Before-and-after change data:
[Start of section]

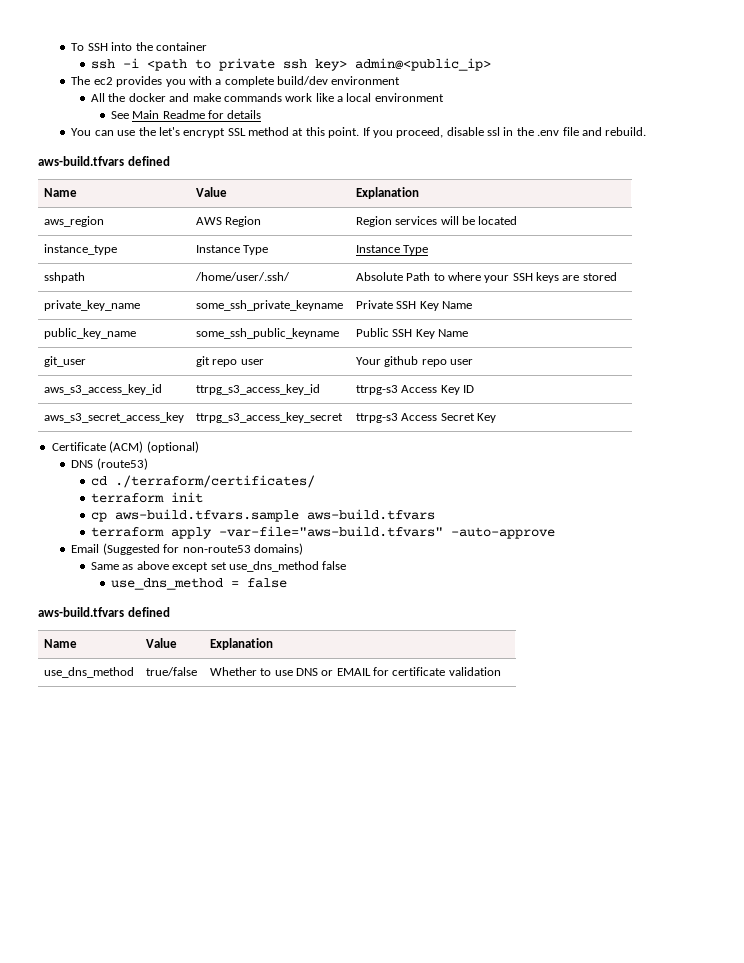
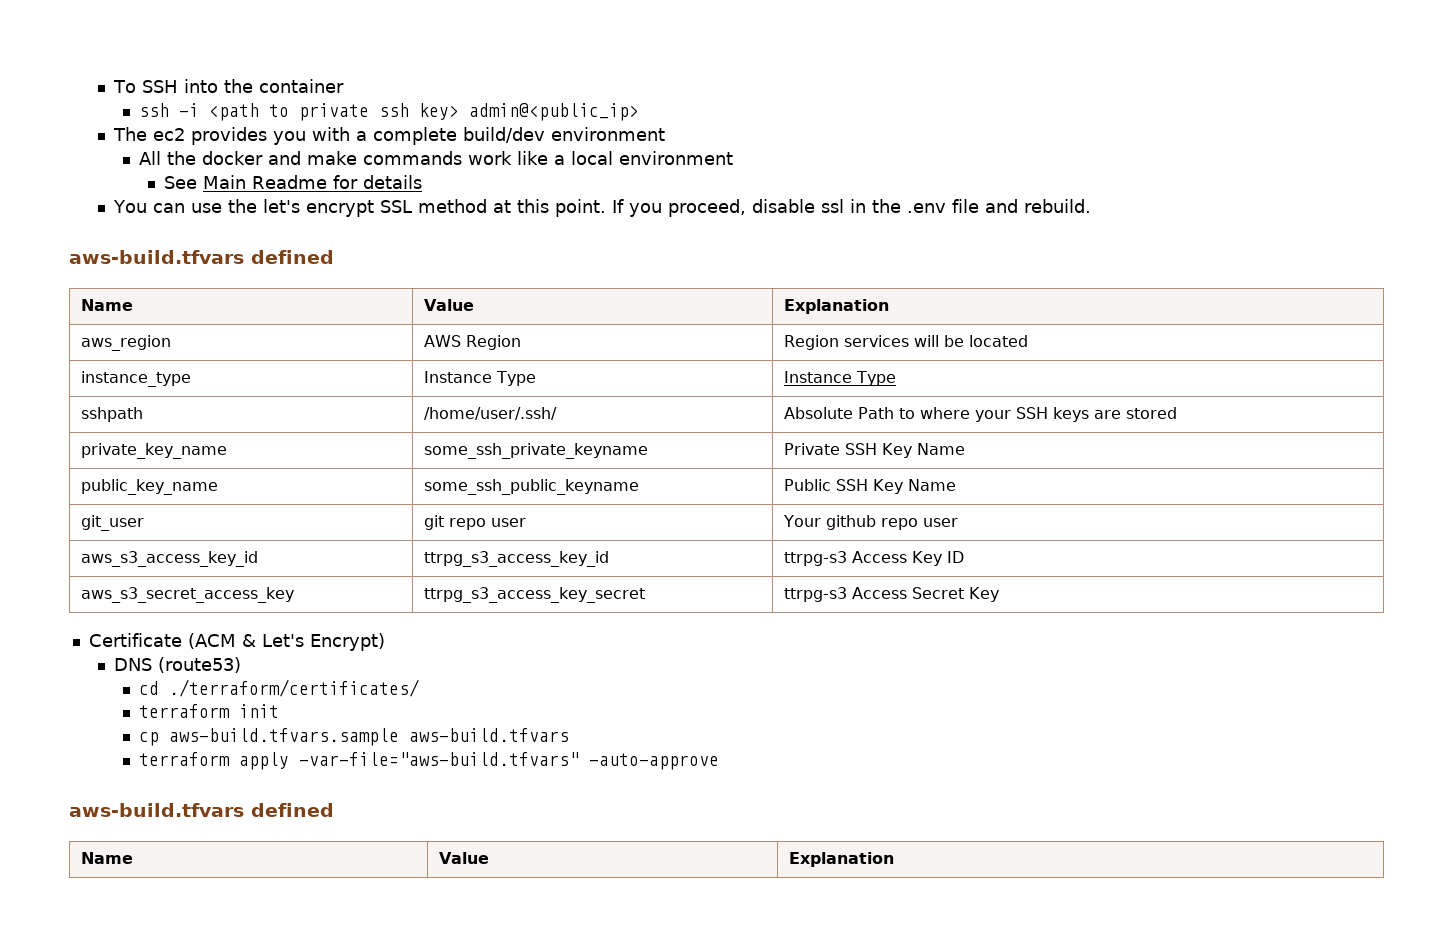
- Certificate (ACM) (optional)
+ Certificate (ACM & Let's Encrypt)
  terraform apply -var-file="aws-build.tfvars" -auto-approve
- Email (Suggested for non-route53 domains)
- Same as above except set use_dns_method false
- use_dns_method = false
  aws-build.tfvars defined
  Name | Value | Explanation
- use_dns_method | true/false | Whether to use DNS or EMAIL for certificate validation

[End of section]

# What the task asks
Set down every entry above without alteration, but print no images.

# Response to the exercise
- Certificate (ACM) (optional)
+ Certificate (ACM & Let's Encrypt)
  terraform apply -var-file="aws-build.tfvars" -auto-approve
- Email (Suggested for non-route53 domains)
- Same as above except set use_dns_method false
- use_dns_method = false
  aws-build.tfvars defined
  Name | Value | Explanation
- use_dns_method | true/false | Whether to use DNS or EMAIL for certificate validation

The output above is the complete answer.